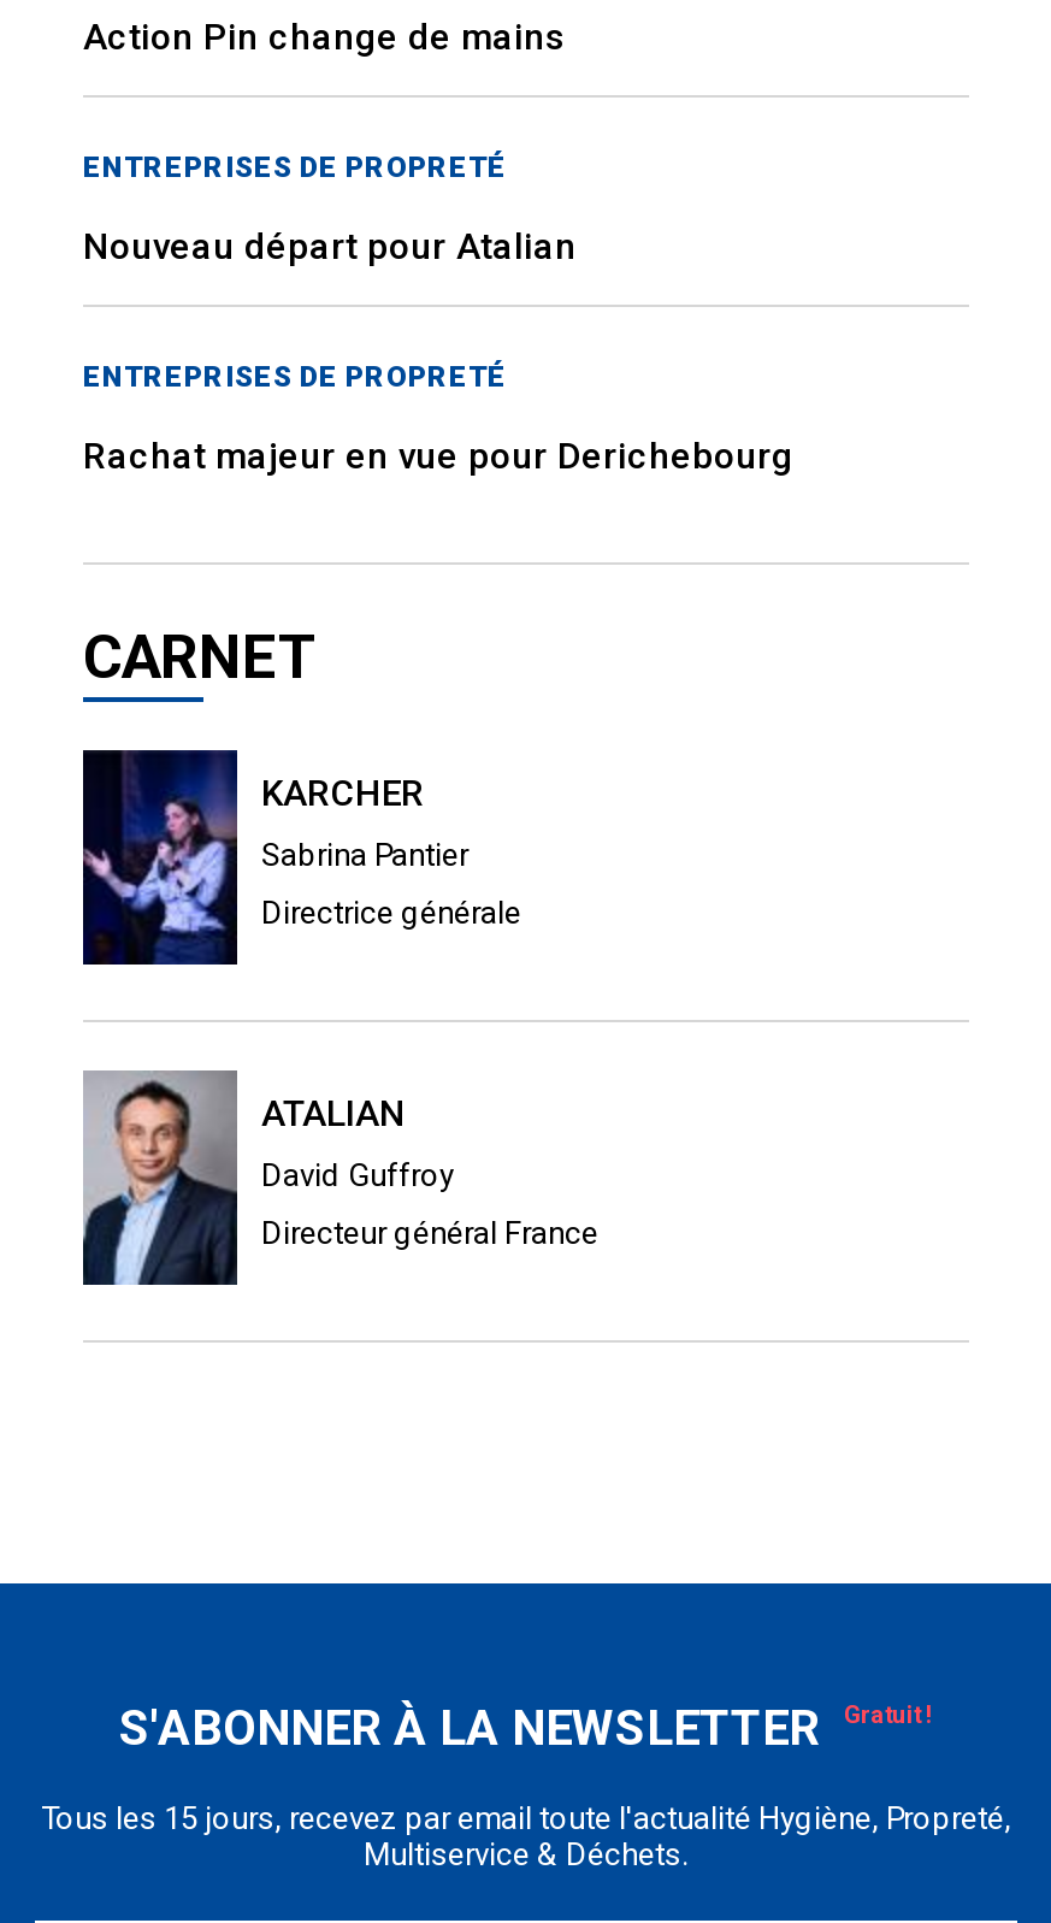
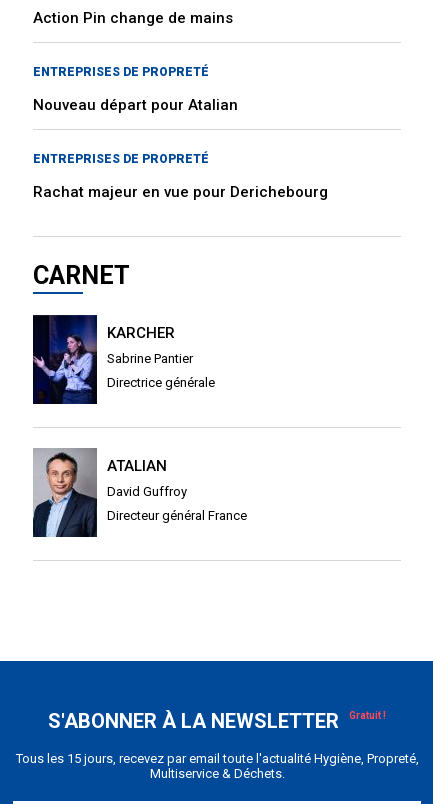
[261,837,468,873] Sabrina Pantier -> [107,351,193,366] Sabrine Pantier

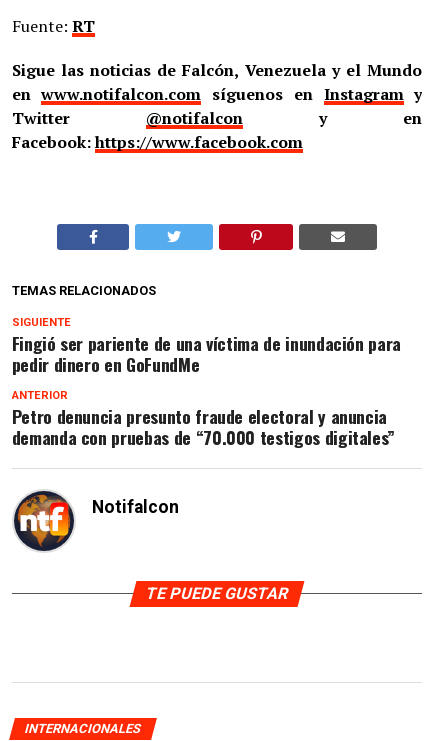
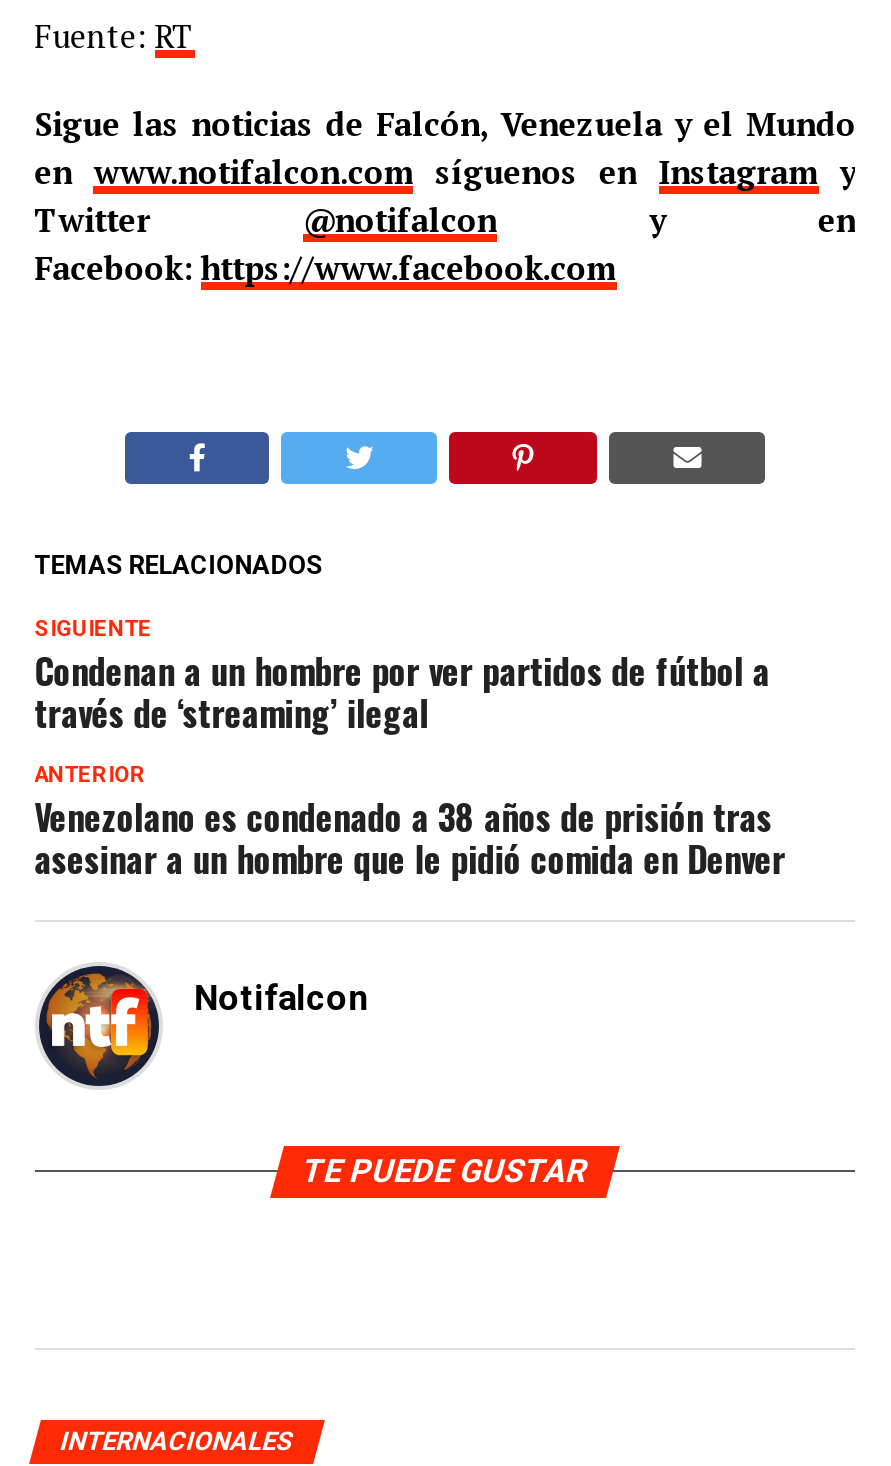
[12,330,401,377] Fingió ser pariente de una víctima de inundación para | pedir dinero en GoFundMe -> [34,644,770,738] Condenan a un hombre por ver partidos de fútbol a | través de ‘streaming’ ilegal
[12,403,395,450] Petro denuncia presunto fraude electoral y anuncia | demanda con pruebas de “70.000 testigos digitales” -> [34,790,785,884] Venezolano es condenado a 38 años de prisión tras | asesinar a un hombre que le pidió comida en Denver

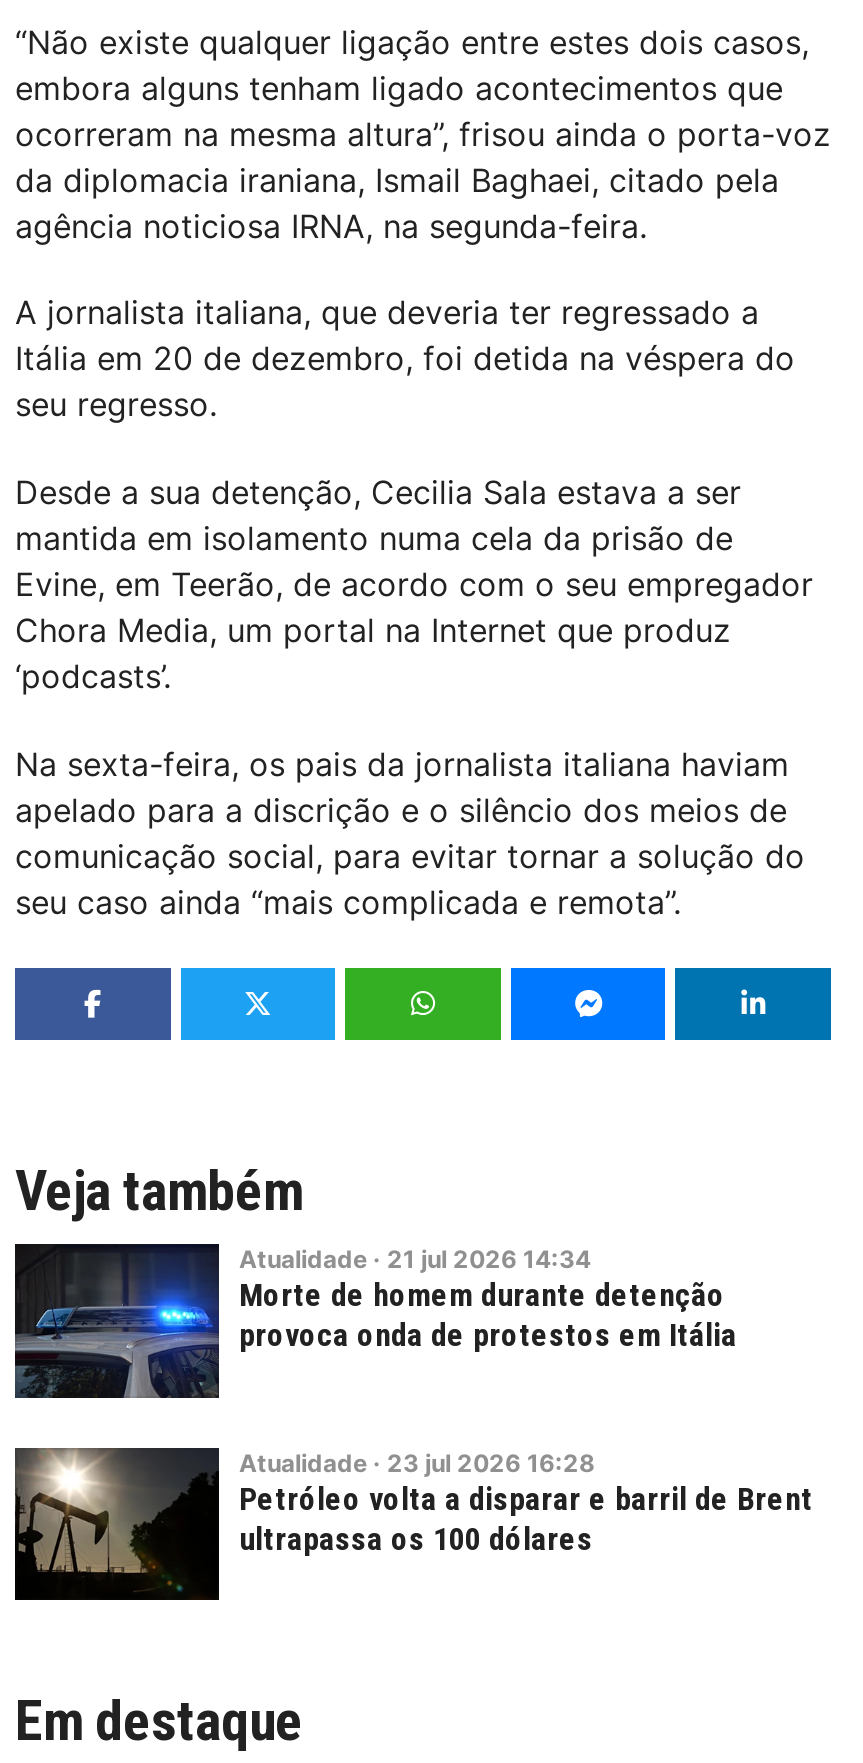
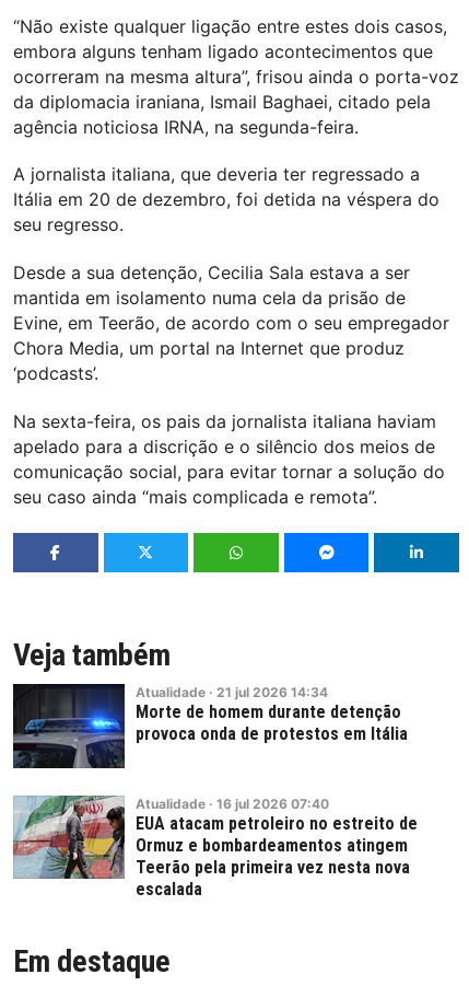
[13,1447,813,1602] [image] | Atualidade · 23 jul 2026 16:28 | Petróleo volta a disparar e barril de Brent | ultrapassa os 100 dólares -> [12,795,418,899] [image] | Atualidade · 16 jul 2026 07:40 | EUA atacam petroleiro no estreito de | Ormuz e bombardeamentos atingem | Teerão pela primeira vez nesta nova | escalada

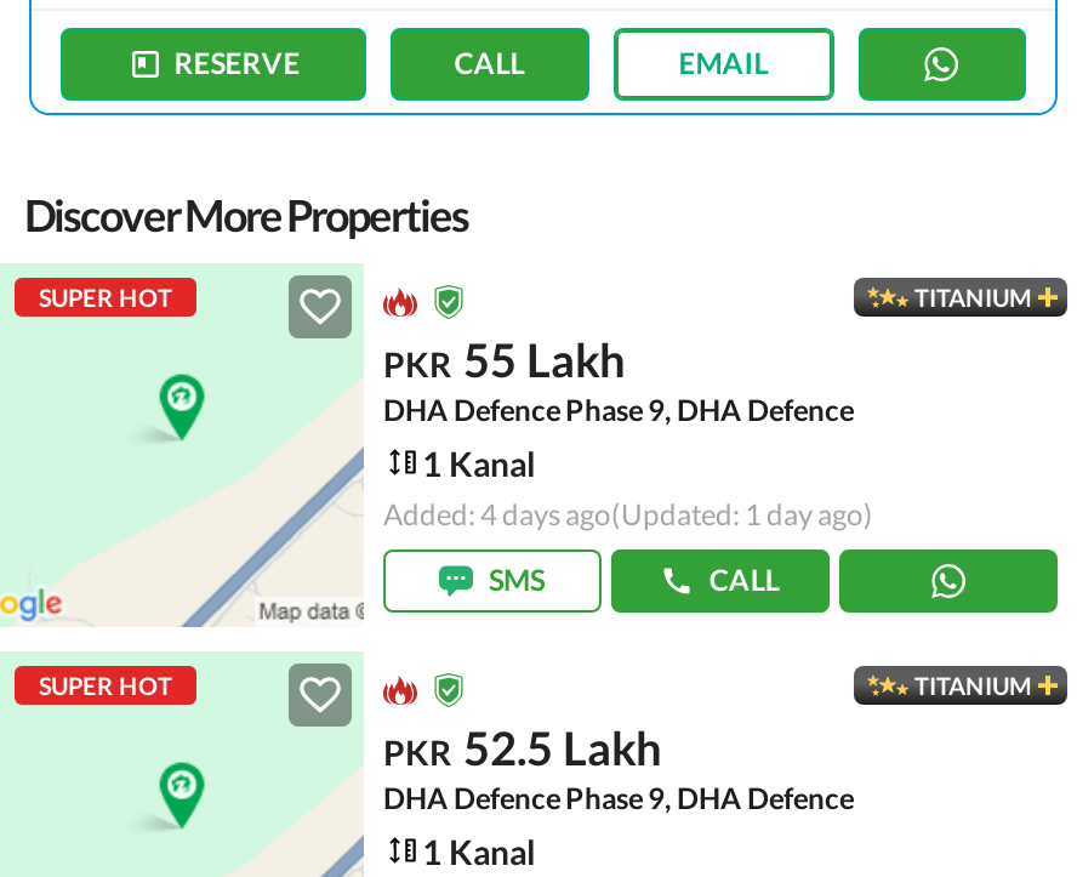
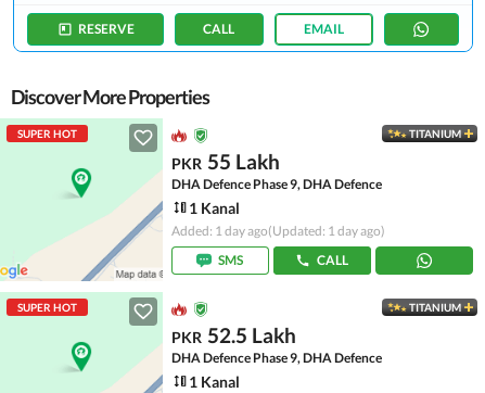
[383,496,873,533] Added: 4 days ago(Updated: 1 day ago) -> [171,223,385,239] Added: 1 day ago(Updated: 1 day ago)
----------------
This exercise calls for the complete listing, returned exactly and without images.

[261,837,468,873] Sabrina Pantier -> [107,351,193,366] Sabrine Pantier

[12,330,401,377] Fingió ser pariente de una víctima de inundación para | pedir dinero en GoFundMe -> [34,644,770,738] Condenan a un hombre por ver partidos de fútbol a | través de ‘streaming’ ilegal
[12,403,395,450] Petro denuncia presunto fraude electoral y anuncia | demanda con pruebas de “70.000 testigos digitales” -> [34,790,785,884] Venezolano es condenado a 38 años de prisión tras | asesinar a un hombre que le pidió comida en Denver

[13,1447,813,1602] [image] | Atualidade · 23 jul 2026 16:28 | Petróleo volta a disparar e barril de Brent | ultrapassa os 100 dólares -> [12,795,418,899] [image] | Atualidade · 16 jul 2026 07:40 | EUA atacam petroleiro no estreito de | Ormuz e bombardeamentos atingem | Teerão pela primeira vez nesta nova | escalada

[383,496,873,533] Added: 4 days ago(Updated: 1 day ago) -> [171,223,385,239] Added: 1 day ago(Updated: 1 day ago)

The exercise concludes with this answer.